Repeat the material exactly from its first line to the line that includes "[942,448,996,465] Items ->". Skip pictures.

_ _ _ _

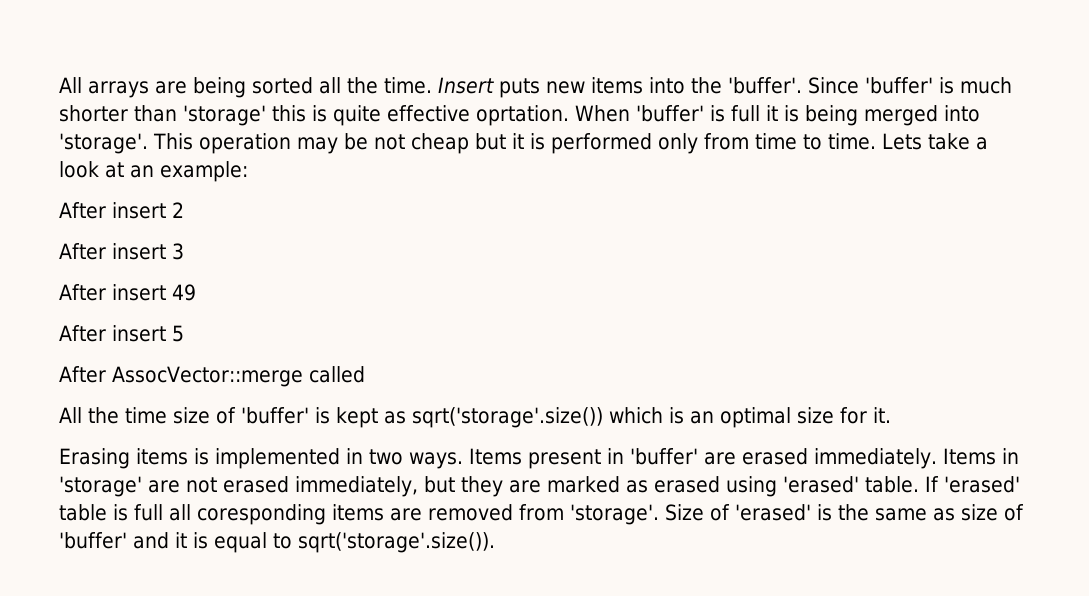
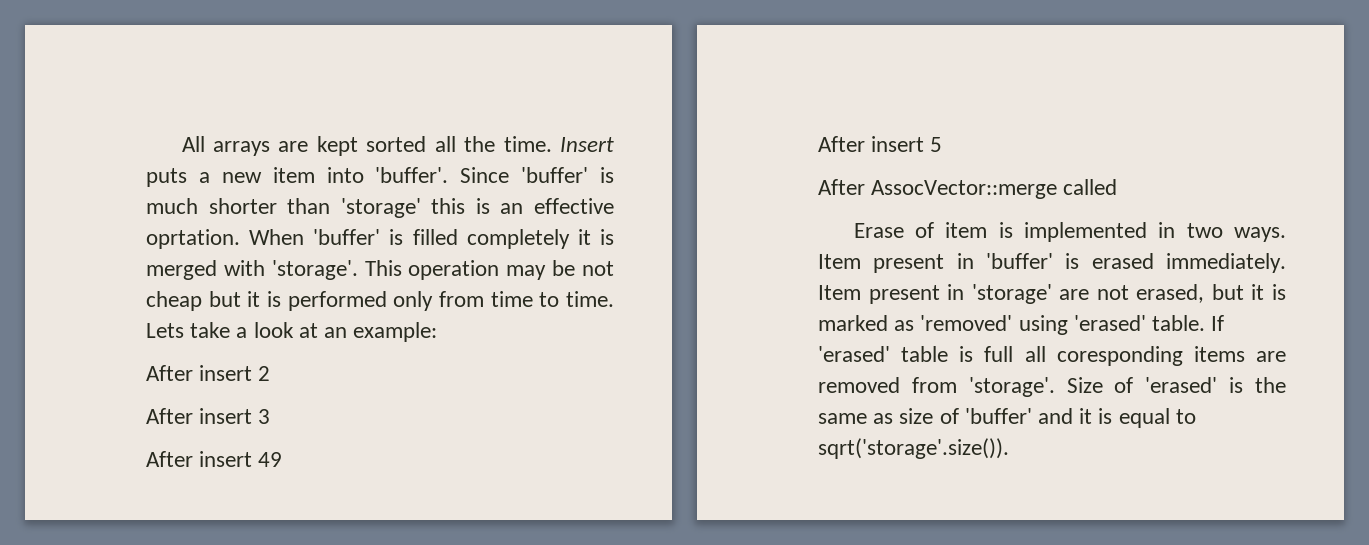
[193,77,246,98] being -> [316,136,358,156] kept
[546,77,722,94] new items into the -> [198,167,364,183] a new item into
[333,105,381,126] quite -> [500,203,524,214] an
[731,105,980,126] full it is being merged into -> [412,229,614,249] [146,260,265,280] filled completely it is merged with
[59,407,891,428] [59,448,188,469] All the time size of 'buffer' is kept as sqrt('storage'.size()) which is an optimal size for it. // Erasing items -> [853,222,988,238] Erase of item
[469,448,522,465] Items -> [818,254,861,269] Item
[704,452,736,465] are -> [1065,253,1080,269] is
[942,448,996,465] Items -> [818,285,940,304] Item present
[223,476,541,497] erased immediately, but they are -> [1136,284,1286,303] erased, but it is
[653,476,720,493] erased -> [920,315,1013,331] 'removed'

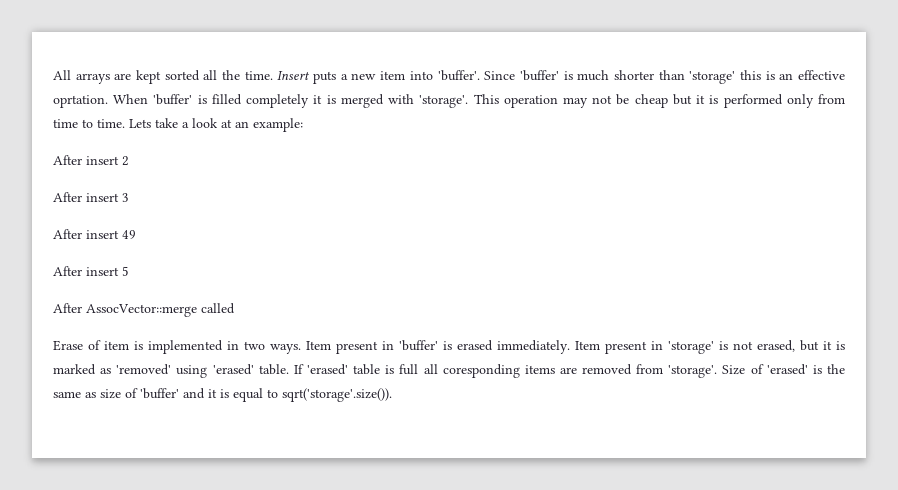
[552,260,614,276] be not -> [592,94,630,105] not be
[1059,289,1090,300] are -> [719,341,728,350] is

_ _ _ _

- _Response below_
[193,77,246,98] being -> [316,136,358,156] kept
[546,77,722,94] new items into the -> [198,167,364,183] a new item into
[333,105,381,126] quite -> [500,203,524,214] an
[731,105,980,126] full it is being merged into -> [412,229,614,249] [146,260,265,280] filled completely it is merged with
[59,407,891,428] [59,448,188,469] All the time size of 'buffer' is kept as sqrt('storage'.size()) which is an optimal size for it. // Erasing items -> [853,222,988,238] Erase of item
[469,448,522,465] Items -> [818,254,861,269] Item
[704,452,736,465] are -> [1065,253,1080,269] is
[942,448,996,465] Items -> [818,285,940,304] Item present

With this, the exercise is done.